*EXERCISE PROMPT*. Copy each line from the entries that the word "size" appears in.

*PROVIDED DATA*.
________

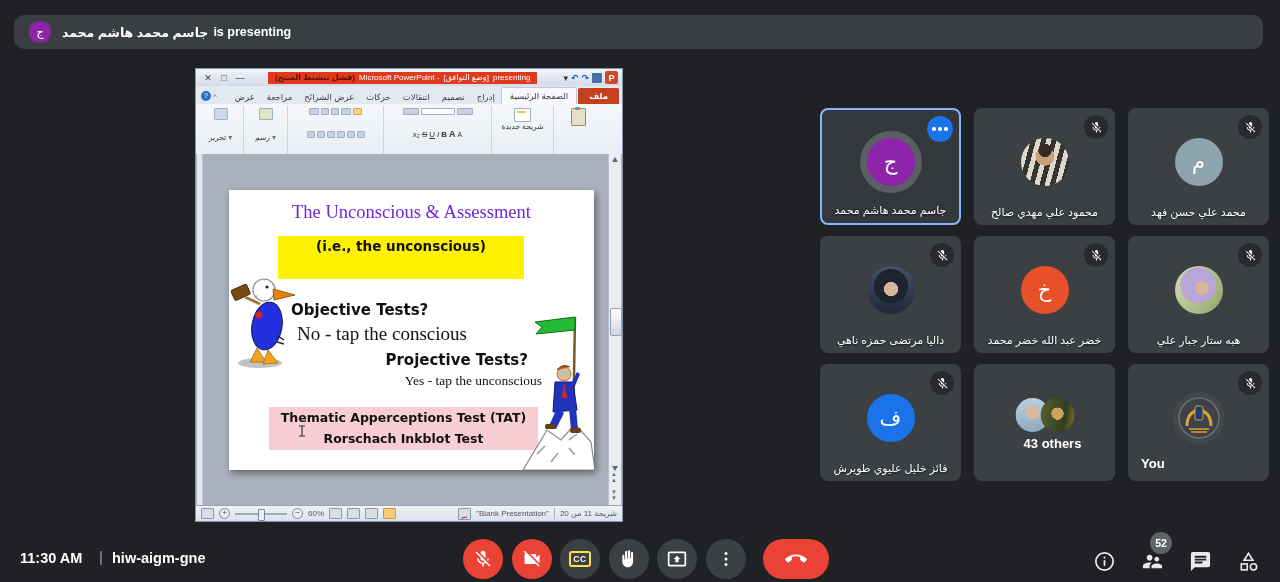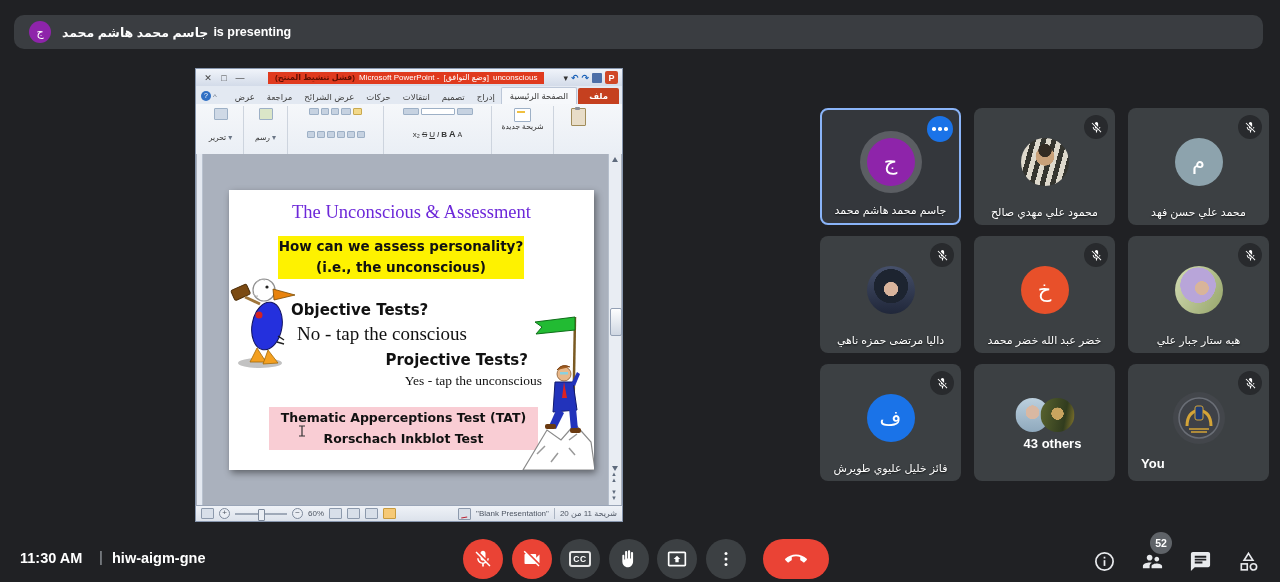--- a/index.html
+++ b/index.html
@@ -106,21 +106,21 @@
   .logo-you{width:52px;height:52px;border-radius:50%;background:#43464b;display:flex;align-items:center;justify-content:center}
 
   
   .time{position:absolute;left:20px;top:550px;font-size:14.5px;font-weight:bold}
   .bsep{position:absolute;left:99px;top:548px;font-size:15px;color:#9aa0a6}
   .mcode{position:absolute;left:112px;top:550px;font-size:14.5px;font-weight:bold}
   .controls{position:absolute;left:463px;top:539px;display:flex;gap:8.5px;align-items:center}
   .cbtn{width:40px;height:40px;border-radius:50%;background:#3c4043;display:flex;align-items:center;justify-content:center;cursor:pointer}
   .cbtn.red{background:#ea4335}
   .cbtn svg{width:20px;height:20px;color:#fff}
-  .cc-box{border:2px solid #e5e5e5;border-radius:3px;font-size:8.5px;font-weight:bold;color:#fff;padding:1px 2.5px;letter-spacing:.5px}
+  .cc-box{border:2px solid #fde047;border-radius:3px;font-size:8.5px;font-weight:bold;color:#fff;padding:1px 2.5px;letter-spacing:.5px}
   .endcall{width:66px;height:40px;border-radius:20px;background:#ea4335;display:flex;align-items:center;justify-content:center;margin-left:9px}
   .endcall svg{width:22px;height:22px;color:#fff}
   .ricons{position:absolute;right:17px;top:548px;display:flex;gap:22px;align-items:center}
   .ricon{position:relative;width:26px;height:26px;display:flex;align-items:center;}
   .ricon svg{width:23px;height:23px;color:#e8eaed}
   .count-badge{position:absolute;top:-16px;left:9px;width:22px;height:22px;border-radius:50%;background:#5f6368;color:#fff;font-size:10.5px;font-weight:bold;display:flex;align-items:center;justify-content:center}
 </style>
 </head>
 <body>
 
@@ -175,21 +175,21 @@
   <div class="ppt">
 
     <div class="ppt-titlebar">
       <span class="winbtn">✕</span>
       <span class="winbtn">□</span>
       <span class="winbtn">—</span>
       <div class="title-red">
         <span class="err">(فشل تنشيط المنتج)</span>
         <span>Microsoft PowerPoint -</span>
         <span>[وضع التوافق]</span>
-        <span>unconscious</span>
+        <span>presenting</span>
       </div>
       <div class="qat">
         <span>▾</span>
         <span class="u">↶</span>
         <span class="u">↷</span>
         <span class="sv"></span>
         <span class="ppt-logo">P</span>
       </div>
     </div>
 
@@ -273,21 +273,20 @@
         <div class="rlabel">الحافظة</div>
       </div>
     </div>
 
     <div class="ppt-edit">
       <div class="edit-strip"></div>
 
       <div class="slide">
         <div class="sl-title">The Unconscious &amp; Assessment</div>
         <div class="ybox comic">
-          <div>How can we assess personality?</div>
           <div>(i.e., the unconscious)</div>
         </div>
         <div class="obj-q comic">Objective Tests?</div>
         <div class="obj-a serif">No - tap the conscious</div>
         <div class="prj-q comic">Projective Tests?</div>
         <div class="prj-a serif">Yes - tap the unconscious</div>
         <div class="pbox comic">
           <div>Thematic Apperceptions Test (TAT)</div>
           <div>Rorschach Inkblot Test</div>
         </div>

________

*ANSWER BELOW*.
   .time{position:absolute;left:20px;top:550px;font-size:14.5px;font-weight:bold}
   .bsep{position:absolute;left:99px;top:548px;font-size:15px;color:#9aa0a6}
   .mcode{position:absolute;left:112px;top:550px;font-size:14.5px;font-weight:bold}
-  .cc-box{border:2px solid #e5e5e5;border-radius:3px;font-size:8.5px;font-weight:bold;color:#fff;padding:1px 2.5px;letter-spacing:.5px}
+  .cc-box{border:2px solid #fde047;border-radius:3px;font-size:8.5px;font-weight:bold;color:#fff;padding:1px 2.5px;letter-spacing:.5px}
   .count-badge{position:absolute;top:-16px;left:9px;width:22px;height:22px;border-radius:50%;background:#5f6368;color:#fff;font-size:10.5px;font-weight:bold;display:flex;align-items:center;justify-content:center}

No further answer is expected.